Bobcats are a common cat in Floridian nature and are sometimes even confused for a panther siting. The easiest way to tell the two cats apart is the famous "bobbed tail "of the bobcat.  I encountered a very large bobcat while walking through the woods on a nature walk. I had stopped to enjoy the view, looking down on an old limestone pit and when I got up and turned the next corner a bobcat was standing in the path. The cat looked as surprised to see me as I was to see her. She was a large cat, coming up to my waist in height, but there was no mistaking the bobbed tail which was about half the length of a normal one. She was gracious enough to go behind a bush and allow me to pass by without an incident to either of us. Due to its abundance in Florida, the bobcat is not listed as endangered nor threatened. However, it is classified as a fur-bearing game animal by the Florida Game and Freshwater Fish Commission and can only be hunted during certain months of the year. In recent surveys, Florida was the only state to show a decline in bobcat numbers in recent years.

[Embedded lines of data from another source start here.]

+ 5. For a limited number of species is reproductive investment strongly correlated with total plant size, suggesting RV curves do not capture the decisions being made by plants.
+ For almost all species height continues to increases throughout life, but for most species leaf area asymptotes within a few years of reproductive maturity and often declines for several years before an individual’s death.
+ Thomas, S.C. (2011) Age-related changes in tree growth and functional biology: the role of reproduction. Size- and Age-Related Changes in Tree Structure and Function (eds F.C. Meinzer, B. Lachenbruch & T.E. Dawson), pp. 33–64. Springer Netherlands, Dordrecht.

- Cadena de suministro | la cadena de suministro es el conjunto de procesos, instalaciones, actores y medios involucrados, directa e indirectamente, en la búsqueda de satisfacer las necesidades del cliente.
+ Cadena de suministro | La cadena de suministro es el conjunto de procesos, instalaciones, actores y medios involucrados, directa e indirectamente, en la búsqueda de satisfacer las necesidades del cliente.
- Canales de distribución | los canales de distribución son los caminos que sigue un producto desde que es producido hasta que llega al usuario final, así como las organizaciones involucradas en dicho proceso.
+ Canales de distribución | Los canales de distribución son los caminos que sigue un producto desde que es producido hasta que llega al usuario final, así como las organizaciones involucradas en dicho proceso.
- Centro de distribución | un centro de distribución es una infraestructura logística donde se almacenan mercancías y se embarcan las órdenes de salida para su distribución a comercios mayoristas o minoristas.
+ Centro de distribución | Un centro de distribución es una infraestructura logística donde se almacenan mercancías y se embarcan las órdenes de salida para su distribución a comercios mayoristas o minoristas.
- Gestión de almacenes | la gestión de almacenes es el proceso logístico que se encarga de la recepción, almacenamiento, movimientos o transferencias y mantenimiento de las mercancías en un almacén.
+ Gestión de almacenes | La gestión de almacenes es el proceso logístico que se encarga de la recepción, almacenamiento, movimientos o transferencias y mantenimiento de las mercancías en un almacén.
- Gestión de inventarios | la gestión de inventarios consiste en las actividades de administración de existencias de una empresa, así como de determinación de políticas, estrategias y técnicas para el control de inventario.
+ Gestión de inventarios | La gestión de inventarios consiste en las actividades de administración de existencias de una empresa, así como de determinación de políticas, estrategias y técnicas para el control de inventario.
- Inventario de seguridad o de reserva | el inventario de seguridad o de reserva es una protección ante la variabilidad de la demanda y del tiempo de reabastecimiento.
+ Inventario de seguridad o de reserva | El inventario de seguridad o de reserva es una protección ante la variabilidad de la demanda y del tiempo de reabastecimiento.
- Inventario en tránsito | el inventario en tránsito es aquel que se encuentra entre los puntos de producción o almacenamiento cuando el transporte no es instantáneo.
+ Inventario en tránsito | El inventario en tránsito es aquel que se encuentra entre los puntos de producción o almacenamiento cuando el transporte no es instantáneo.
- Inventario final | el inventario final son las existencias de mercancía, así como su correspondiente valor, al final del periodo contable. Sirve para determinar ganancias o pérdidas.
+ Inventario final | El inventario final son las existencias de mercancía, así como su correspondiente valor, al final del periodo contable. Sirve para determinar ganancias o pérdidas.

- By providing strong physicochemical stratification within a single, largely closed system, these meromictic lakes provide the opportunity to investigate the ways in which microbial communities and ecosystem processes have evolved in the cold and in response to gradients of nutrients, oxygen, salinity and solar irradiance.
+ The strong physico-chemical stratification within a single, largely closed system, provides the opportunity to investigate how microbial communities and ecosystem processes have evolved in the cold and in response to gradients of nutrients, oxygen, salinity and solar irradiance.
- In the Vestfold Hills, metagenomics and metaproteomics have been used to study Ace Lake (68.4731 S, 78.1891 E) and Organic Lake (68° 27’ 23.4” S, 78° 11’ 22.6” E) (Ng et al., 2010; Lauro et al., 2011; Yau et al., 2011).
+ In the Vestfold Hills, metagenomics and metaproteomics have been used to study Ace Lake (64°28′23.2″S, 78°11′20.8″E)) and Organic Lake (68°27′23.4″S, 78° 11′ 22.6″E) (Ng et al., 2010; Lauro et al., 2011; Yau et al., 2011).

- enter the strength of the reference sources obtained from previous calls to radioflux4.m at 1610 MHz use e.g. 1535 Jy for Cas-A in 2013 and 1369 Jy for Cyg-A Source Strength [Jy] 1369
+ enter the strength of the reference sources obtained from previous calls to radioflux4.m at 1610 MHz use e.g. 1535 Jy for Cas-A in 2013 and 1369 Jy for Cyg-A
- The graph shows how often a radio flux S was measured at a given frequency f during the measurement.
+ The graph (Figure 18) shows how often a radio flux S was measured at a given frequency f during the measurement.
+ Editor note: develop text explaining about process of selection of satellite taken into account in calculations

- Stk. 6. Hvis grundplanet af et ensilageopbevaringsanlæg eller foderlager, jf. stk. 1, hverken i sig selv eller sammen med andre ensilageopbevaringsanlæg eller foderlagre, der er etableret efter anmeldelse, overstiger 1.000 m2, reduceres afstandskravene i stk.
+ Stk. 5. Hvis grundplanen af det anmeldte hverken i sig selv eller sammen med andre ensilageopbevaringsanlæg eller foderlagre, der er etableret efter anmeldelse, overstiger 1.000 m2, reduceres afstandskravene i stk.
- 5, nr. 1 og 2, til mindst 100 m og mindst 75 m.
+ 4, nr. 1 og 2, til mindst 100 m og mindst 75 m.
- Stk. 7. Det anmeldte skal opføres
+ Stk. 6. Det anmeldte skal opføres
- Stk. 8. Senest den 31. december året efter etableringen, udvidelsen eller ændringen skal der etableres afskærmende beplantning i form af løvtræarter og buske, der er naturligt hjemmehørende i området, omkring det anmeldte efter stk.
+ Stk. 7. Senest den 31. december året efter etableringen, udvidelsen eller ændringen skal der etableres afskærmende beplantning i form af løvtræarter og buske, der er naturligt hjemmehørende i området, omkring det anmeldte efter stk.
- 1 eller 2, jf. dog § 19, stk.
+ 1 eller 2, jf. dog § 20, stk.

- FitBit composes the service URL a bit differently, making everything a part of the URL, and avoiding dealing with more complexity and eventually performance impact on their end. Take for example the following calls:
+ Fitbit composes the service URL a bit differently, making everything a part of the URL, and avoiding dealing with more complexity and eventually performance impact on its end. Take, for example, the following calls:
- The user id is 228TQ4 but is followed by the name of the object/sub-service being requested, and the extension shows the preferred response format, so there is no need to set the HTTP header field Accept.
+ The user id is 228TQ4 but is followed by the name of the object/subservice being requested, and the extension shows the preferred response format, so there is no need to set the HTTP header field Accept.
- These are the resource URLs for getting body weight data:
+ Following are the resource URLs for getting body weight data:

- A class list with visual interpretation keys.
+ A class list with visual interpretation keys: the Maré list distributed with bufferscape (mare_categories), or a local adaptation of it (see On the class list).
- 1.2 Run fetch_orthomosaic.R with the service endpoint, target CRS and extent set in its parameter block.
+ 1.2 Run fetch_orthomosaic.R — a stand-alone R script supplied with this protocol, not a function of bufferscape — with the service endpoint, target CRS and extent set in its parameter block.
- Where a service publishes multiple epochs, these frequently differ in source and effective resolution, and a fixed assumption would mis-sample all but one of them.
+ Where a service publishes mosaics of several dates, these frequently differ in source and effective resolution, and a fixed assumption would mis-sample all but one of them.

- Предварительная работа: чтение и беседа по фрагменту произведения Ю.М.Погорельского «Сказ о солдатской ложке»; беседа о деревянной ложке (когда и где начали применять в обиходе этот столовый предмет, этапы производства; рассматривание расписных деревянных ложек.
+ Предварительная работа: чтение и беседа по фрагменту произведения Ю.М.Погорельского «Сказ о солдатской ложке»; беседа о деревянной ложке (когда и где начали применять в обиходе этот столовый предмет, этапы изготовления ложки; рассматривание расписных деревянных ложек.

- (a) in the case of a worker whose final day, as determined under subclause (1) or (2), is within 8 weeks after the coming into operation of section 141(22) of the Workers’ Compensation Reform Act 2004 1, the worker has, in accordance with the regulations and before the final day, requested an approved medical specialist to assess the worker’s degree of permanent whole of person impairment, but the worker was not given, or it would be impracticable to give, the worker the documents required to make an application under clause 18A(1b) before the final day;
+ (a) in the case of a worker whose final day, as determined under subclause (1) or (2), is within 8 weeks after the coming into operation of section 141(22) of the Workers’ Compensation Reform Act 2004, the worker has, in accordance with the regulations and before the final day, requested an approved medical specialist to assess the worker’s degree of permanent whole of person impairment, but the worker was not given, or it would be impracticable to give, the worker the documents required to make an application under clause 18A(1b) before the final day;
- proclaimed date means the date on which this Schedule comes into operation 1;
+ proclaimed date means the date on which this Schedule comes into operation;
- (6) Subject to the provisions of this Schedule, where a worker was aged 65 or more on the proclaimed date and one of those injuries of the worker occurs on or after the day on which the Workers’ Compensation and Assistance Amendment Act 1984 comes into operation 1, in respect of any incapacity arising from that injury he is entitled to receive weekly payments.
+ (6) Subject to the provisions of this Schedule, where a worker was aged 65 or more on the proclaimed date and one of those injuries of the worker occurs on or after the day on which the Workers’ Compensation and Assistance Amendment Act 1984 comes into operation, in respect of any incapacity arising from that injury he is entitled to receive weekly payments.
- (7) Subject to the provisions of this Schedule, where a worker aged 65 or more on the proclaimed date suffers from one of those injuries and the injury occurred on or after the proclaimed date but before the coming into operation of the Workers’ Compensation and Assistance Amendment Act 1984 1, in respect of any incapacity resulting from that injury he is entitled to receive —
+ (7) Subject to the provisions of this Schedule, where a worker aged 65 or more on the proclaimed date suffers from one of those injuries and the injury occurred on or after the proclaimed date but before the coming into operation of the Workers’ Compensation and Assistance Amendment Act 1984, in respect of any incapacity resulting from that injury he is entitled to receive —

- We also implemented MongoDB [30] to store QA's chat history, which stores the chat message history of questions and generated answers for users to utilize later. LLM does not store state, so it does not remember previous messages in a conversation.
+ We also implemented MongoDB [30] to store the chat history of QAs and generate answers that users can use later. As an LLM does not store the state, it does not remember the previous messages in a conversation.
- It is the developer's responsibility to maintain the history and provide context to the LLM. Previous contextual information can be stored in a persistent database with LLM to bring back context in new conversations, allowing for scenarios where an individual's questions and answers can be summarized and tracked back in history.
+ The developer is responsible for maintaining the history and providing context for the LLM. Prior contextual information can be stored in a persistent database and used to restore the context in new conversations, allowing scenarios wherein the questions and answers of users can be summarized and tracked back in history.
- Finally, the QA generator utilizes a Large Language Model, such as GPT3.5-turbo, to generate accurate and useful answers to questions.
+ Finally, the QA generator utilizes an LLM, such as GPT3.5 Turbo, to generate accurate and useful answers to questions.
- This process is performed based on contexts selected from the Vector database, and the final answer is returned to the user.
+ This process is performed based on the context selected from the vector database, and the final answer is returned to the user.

 As we see in this photograph that was in the Citrus County Chronicle, the bobcat's environment and man's environment often overlap, According to FWC, bobcats den and rest in thick patches of saw palmetto and dense shrub. Bobcats tend to weigh between 12 pounds and 28 pounds, sport a short “bobbed” tail, and prey on small animals such as rabbits, rodents, birds and occasionally deer. They help control populations of other species that may be considered household or yard pests, including rodents and rabbits.